Kordestani Zeinab, Beik Ahmad, Najafipour Hamid, Safi Zohreh, Askaripour Majid, Rajabi Soodeh
Physiology Research Center, Institute of Neuropharmacology, Kerman University of Medical Sciences, Kerman, Iran.
Gastroenterology and Hepathology Research Center, Institute of Basic and Clinical Physiology Sciences, Kerman University of Medical Science, Kerman, Iran.
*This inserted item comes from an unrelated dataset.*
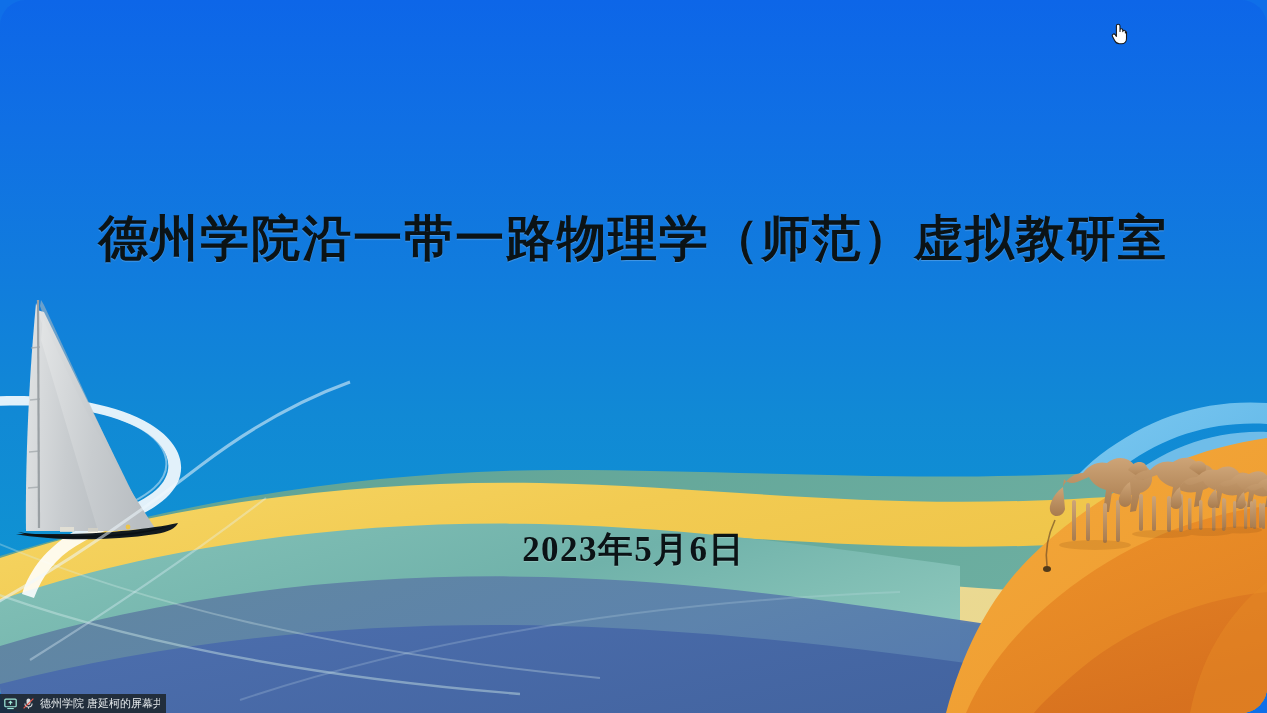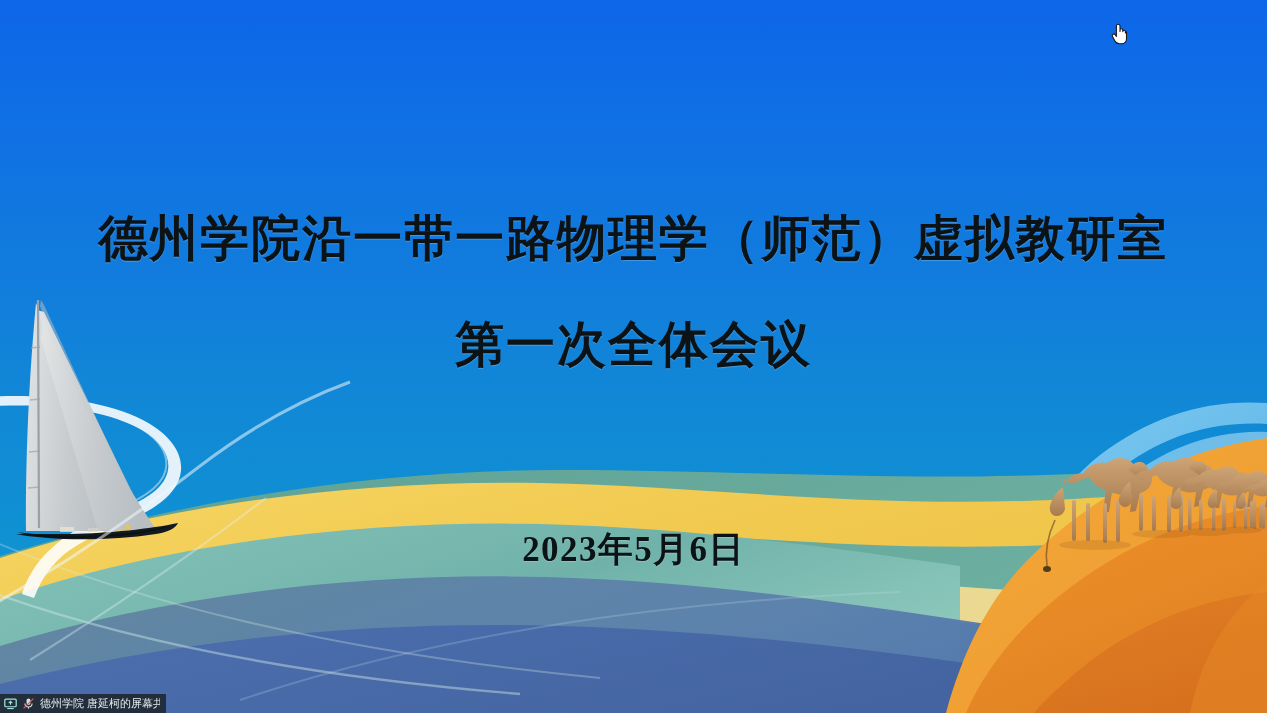"德州学院沿一带一路物理学（师范）虚拟教研室" #slide { border-radius: none -> 26px }
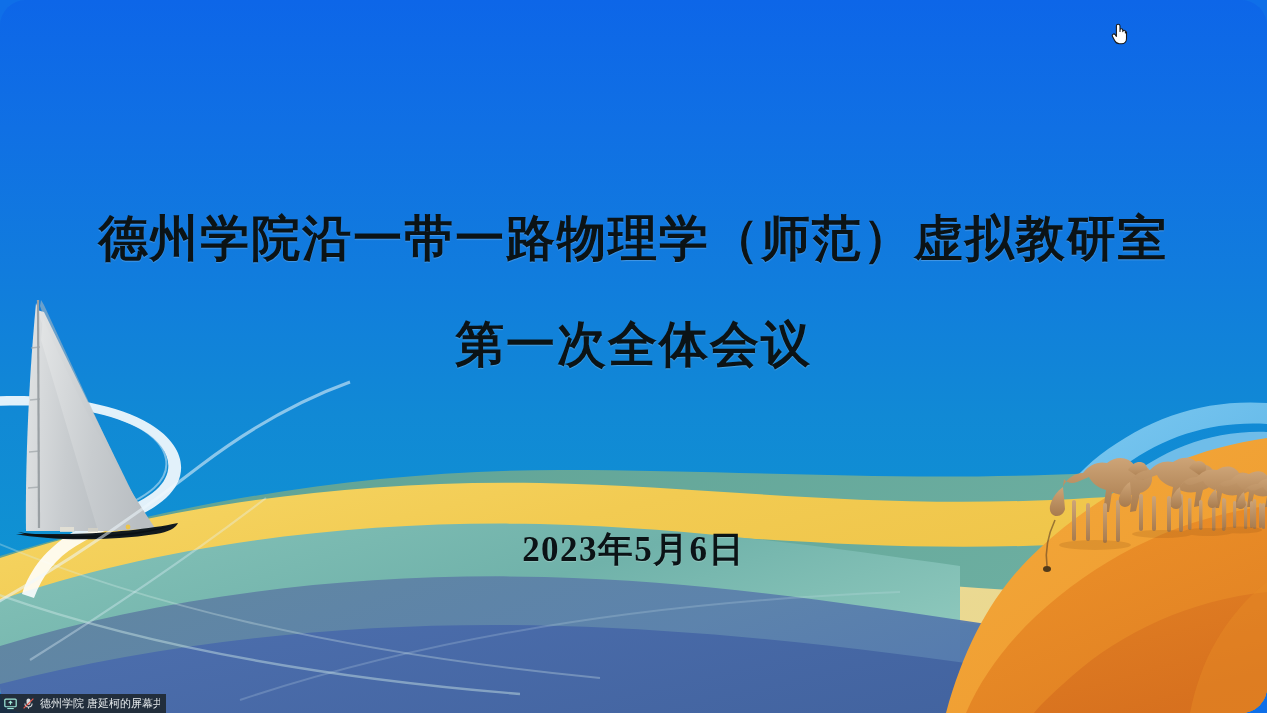"第一次全体会议" div.slide-text { html: <div>第一次全体会议</div> -> none }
Avicenna J Phytomed. 2024 Nov-Dec;14(6):764-775. doi: 10.22038/AJP.2024.24522.
Pulmonary artery hypertension (PAH) is a devastating syndrome. Our previous studies showed that perillyl alcohol (P), berberine (B) and quercetin (Q) improve PAH. In this study, we investigated the effects of sub-effective doses of these derivatives in double and triple combination forms on PAH in rats.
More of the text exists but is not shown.